A relapse is one scary experience. The tendency of traditional medicine in the past was to advocate bed rest and the patient to adopt a ‘sick role’. The lack of research in this area meant that doctors were left to adopt beliefs that were outdated by modern standards; they truly believed that bed rest during an MS relapse helped with the recovery process.
This would make sense if in fact you’re dealing with a broken leg or following a heart attack, but not when it’s the brain. The brain or the nervous system is built on a feedback system – whether it be negative (no activity/stimulus) or positive (activity/stimulation). We in the neuroscience community call this ‘neuroplasticity’.
Neuroplasticity – the ability of the brain to form and reorganize synaptic connections, especially in response to learning or experience or following injury [Oxford English Dictionary].
One of the biggest fears related to exercise immediately following an MS relapse was whether it detrimentally affected recovery or even delayed it. I used to come across this and similar discussion points as a Research Fellow during my stint at Queens Square – no one really had the evidence back then. I hope by now patients as well as doctors know this to be false.

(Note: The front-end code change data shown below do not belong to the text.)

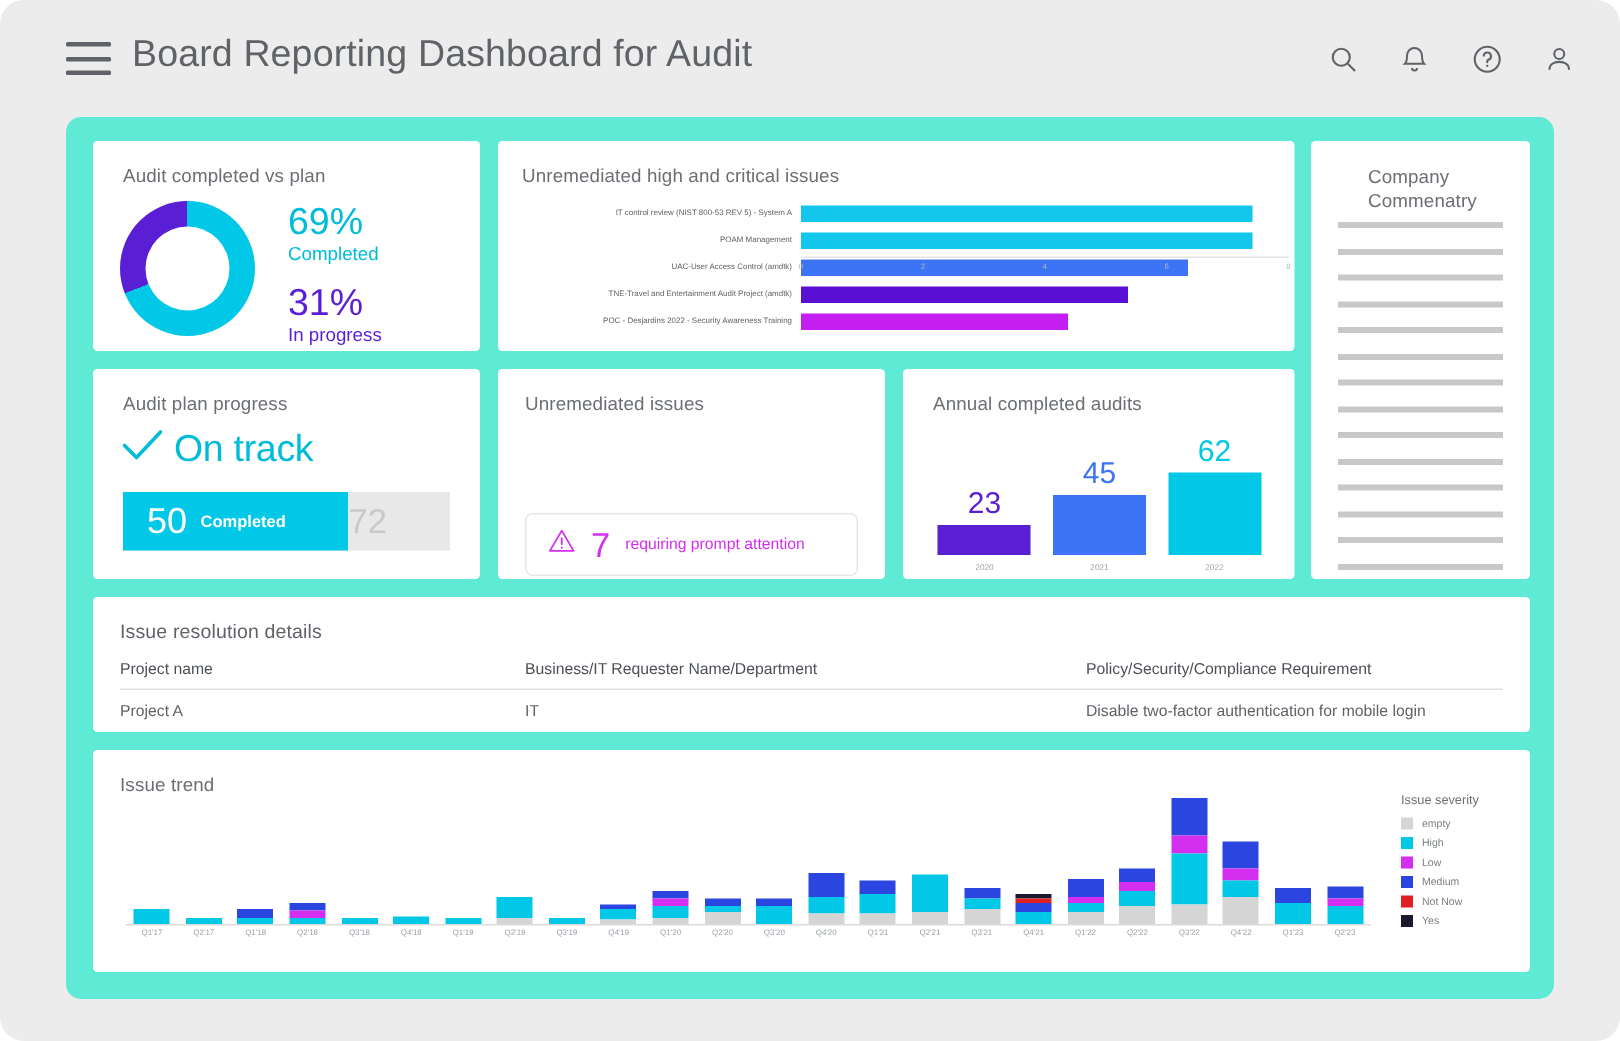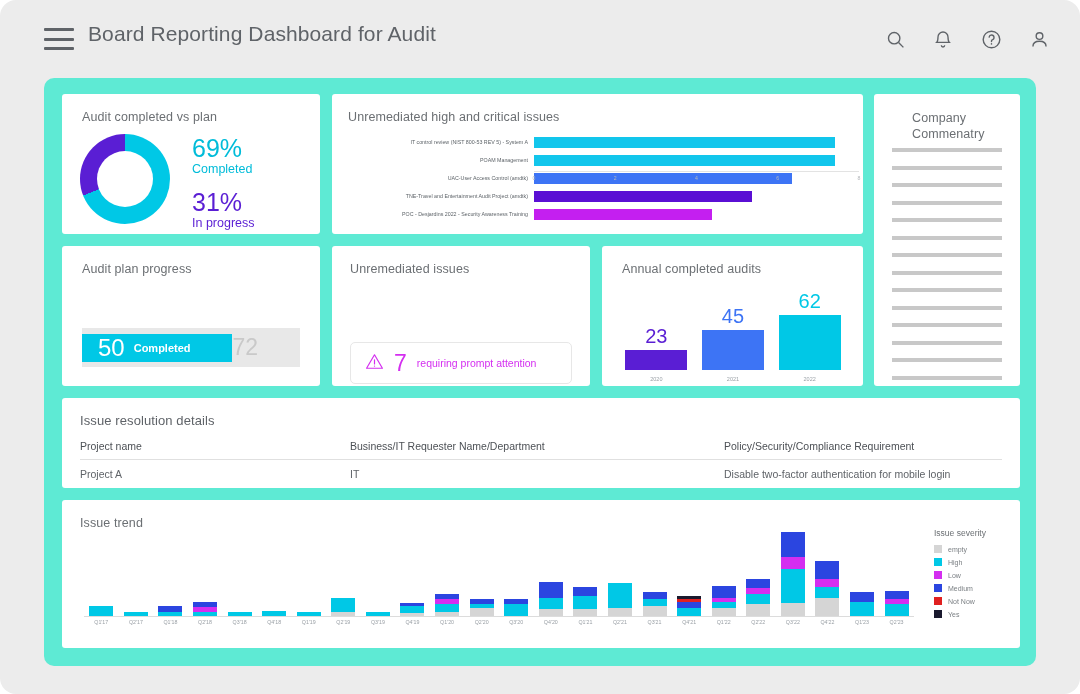--- a/index.html
+++ b/index.html
@@ -24,21 +24,21 @@
   }
   .hamburger {
     position: absolute; left: 44px; top: 28px;
     width: 30px; height: 22px;
     display: flex; flex-direction: column; justify-content: space-between;
     cursor: pointer;
   }
   .hamburger span { display:block; height: 3px; background: #5f6368; border-radius: 1px; }
   .app-title {
     position: absolute; left: 88px; top: 22px;
-    font-size: 21px; color: #5f6368; font-weight: 400;
+    font-size: 25px; color: #5f6368; font-weight: 400;
     letter-spacing: 0.1px; white-space: nowrap;
   }
   .header-icons {
     position: absolute; right: 26px; top: 24px;
     display: flex; gap: 18px; align-items: center;
   }
   .hicon { width: 30px; height: 30px; display:flex; align-items:center; justify-content:center; cursor:pointer; }
   .hicon svg { display:block; }
 
   
@@ -106,21 +106,21 @@
     position:absolute; left: 18px; top: 38px;
     display:flex; align-items:center; gap: 6px;
   }
   .ontrack-text { font-size: 25px; color: #00bcd9; font-weight: 300; letter-spacing: -0.2px; }
   .progress-outer {
     position:absolute; left: 20px; top: 82px;
     width: 218px; height: 39px; background: #e8e8e8;
     display:flex; align-items:center;
   }
   .progress-fill {
-    height: 28px; background: #00c8e6;
+    height: 39px; background: #00c8e6;
     display:flex; align-items:center; gap: 9px; padding-left: 16px;
   }
   .progress-num { font-size: 24px; color: #fff; font-weight: 400; }
   .progress-label { font-size: 11px; color: #fff; font-weight: 600; }
   .progress-total {
     flex: 1; font-size: 23px; color: #c9c9c9; font-weight: 400;
   }
 
   
   #card-unrem { left: 288px; top: 168px; width: 258px; height: 140px; }
@@ -292,20 +292,28 @@
           <span class="hbar-tick" style="left: 0%;">0</span>
           <span class="hbar-tick" style="left: 25%;">2</span>
           <span class="hbar-tick" style="left: 50%;">4</span>
           <span class="hbar-tick" style="left: 75%;">6</span>
           <span class="hbar-tick" style="left: 100%;">8</span>
         </div>
     </div>
 
     <div class="card" id="card-plan">
       <div class="card-title">Audit plan progress</div>
+      <div class="ontrack">
+        <span>
+          <svg width="30" height="26" viewBox="0 0 30 26" fill="none" stroke="#00bcd9" stroke-width="2.4" stroke-linecap="round" stroke-linejoin="round">
+            <polyline points="3,13 11,21 27,4"></polyline>
+          </svg>
+        </span>
+        <span class="ontrack-text">On track</span>
+      </div>
       <div class="progress-outer">
         <div class="progress-fill" id="progress-fill" style="width: 69%;">
           <span class="progress-num">50</span>
           <span class="progress-label">Completed</span>
         </div>
         <div class="progress-total">72</div>
       </div>
     </div>
 
     <div class="card" id="card-unrem">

This then leaves the type of exercise to be used. The conventional treatment for a long-time was in-patient physiotherapy, which in many places was done by therapists using standardised exercises targeting gait, upper and lower extremities, balance/core stability. These tend to be very stereotyped exercises that are at times functional based i.e. getting up stairs for instance. But, over the last decade or so as Artificial Intelligence technology has expanded so has its use in rehabilitation programmes. I’m not talking about the fancy exoskeleton technologies that make you walk, but simple things like X-box Kinect and Nintendo Brain training that are available to the mass market at a fraction of the cost.
Exergaming – Fitness game, exergaming or exer-gaming (a portmanteau of “exercise” and “gaming”), or gamercising is a term used for video games that are also a form of exercise. Exergaming relies on technology that tracks body movement or reaction [Wikepedia].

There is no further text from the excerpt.